After we are satisfied with the acceptance tests results we manually launch the Agent release job in Jenkins. This job uploads new version to our Download Center and publishes it to the release repository in the Artifactory. As the last step,the job makes sure we are using the latest version to monitor ourselves by automatically updating Agents that we use to monitor our own production JVMs.
Is this really enough?
If you noticed, we do not have any manual testing embedded into the build-test-release process. So how good of a job the automated tests are really doing in guarding us from slipping critical bugs into production?
To be honest, bugs still slip through. With the Server component, we harvested six critical bugs making their way into our production servers during the last year. These bugs are discovered fast – we eat our own dog food and monitor our Servers with Plumbr, so we are alerted whenever something is not behaving as it should. Coupling this with simple and automated release process means we were able to patch these in under two hours. So, we are not exactly Netflix yet, but we are getting there.
Our Agents are more complicated. The struggle with the large & flaky multi-environment matrix means that for certain configurations bugs slip through more often. Again, from the data in our JIRA we identified 11 critical bugs last year where a particular infrastructure combination contained critical bugs in the Agent-side.
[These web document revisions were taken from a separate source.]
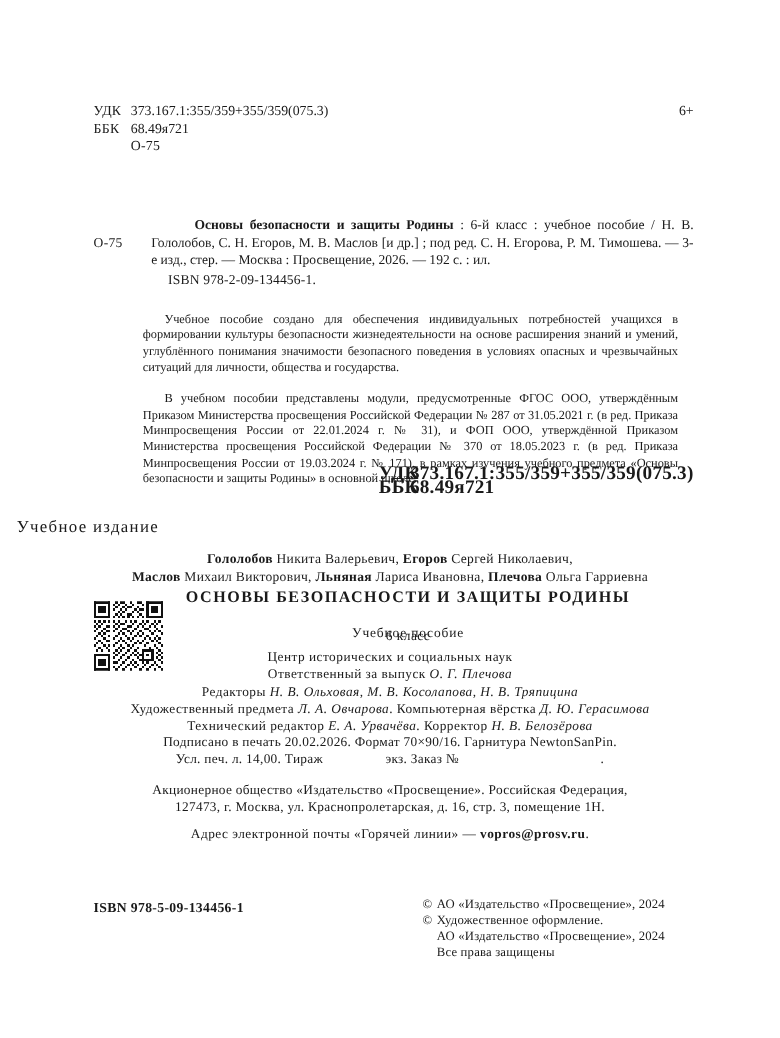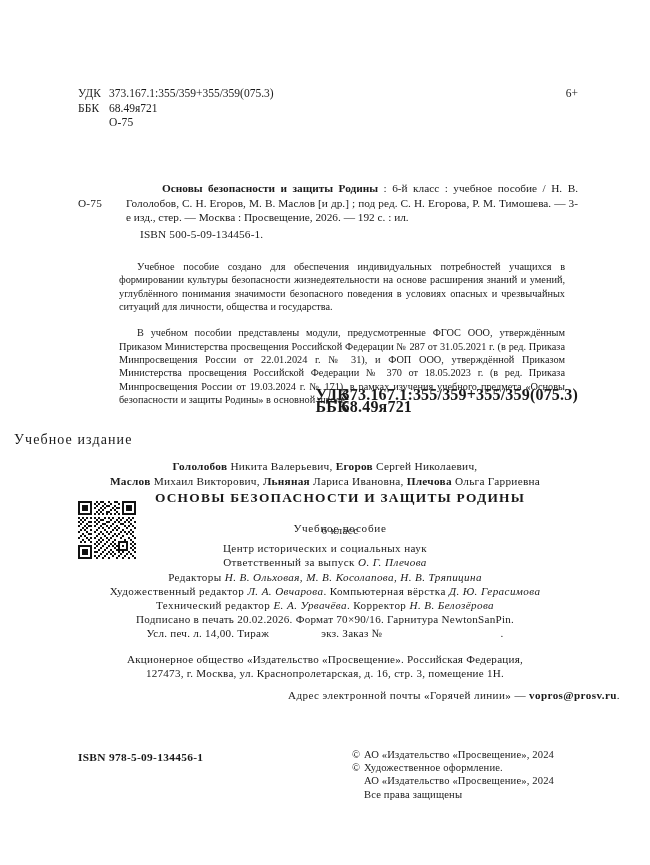"500-5-09-134456-1." span { text: 500-5-09-134456-1 -> 978-2-09-134456-1 }
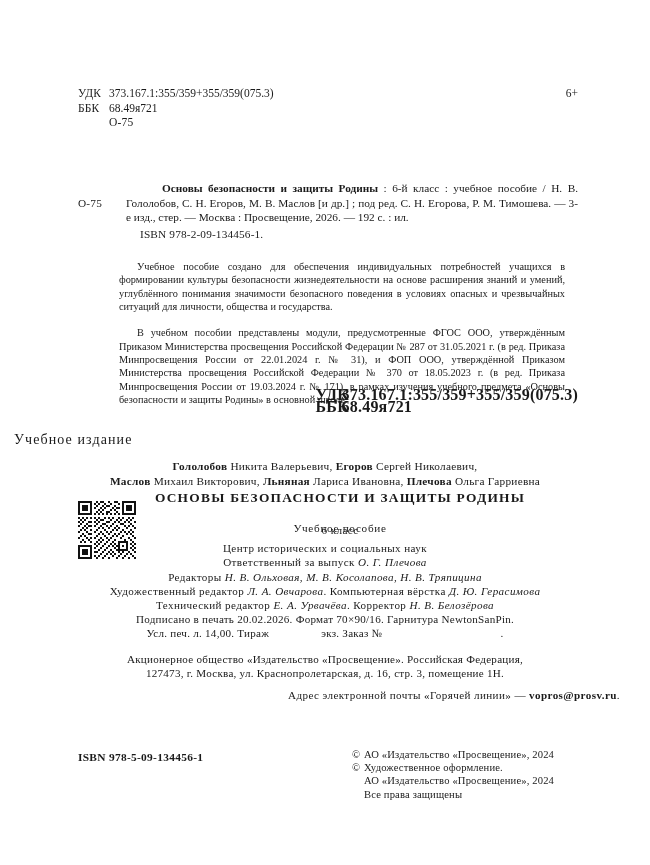"Художественный редактор" span { text: редактор -> предмета }
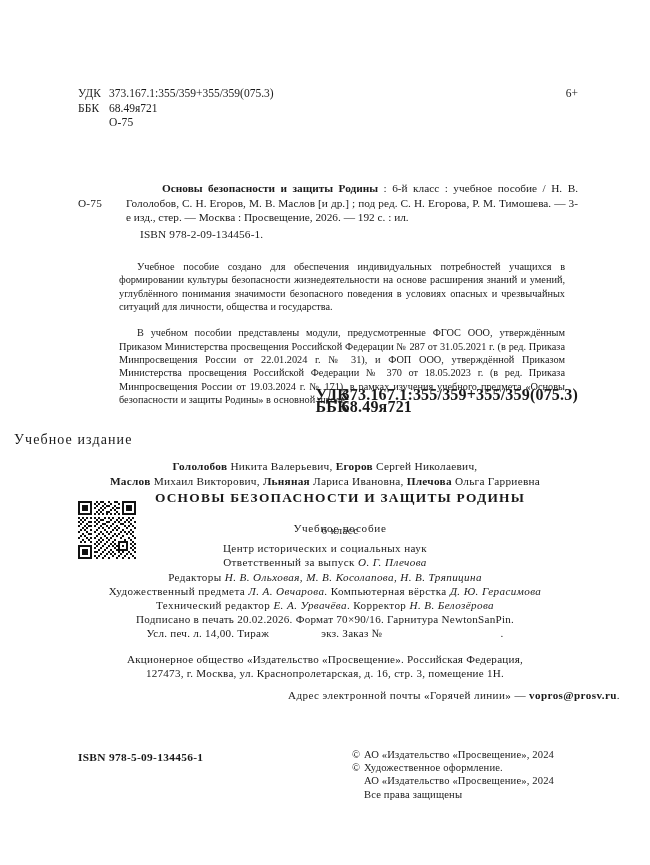"Адрес электронной почты «Горячей линии»" .hotline { text-align: right -> center }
As our Agents also talk to our Server, we also had means to capture such problems early. The Agents connecting to SaaS version of our service also report to us when certain bytecode instrumentations were not behaving as they should or whenever the native code changes were causing issues. When such issues are detected, we immediately pull broken version from our Download Center, inform the impacted client(s) and proceed to release a fix in one or two days.
On the other hand, we failed to count the number of bugs caught by the automated test. Last week alone the tests captured 14 different flaws in the Agent and Server before these made their way into our customer’s environments. There is no way and zero chance that human QA would have been able to keep up with the robots in this field.
The major benefit we get from the process above is the absence of human bottlenecks in our release pipeline. We don’t wait while QA tests and approves version. We don’t require a separate build engineer or deploy manager to perform the actual release. Every developer is capable of pushing new version or critical fix into production at any time of day or night. No human intervention, no human error.
Coupling the continuous build-test-release with the right monitoring tools, I can confirm that I sleep calmly during nights. I am confident that our software is working as expected and the rare errors are caught fast.
When you are not yet using the elements I covered in the post in your build & release pipeline or do not monitor your production deployments, I can only recommend to start now. The increased quality and improved time to production deployments are well worth it.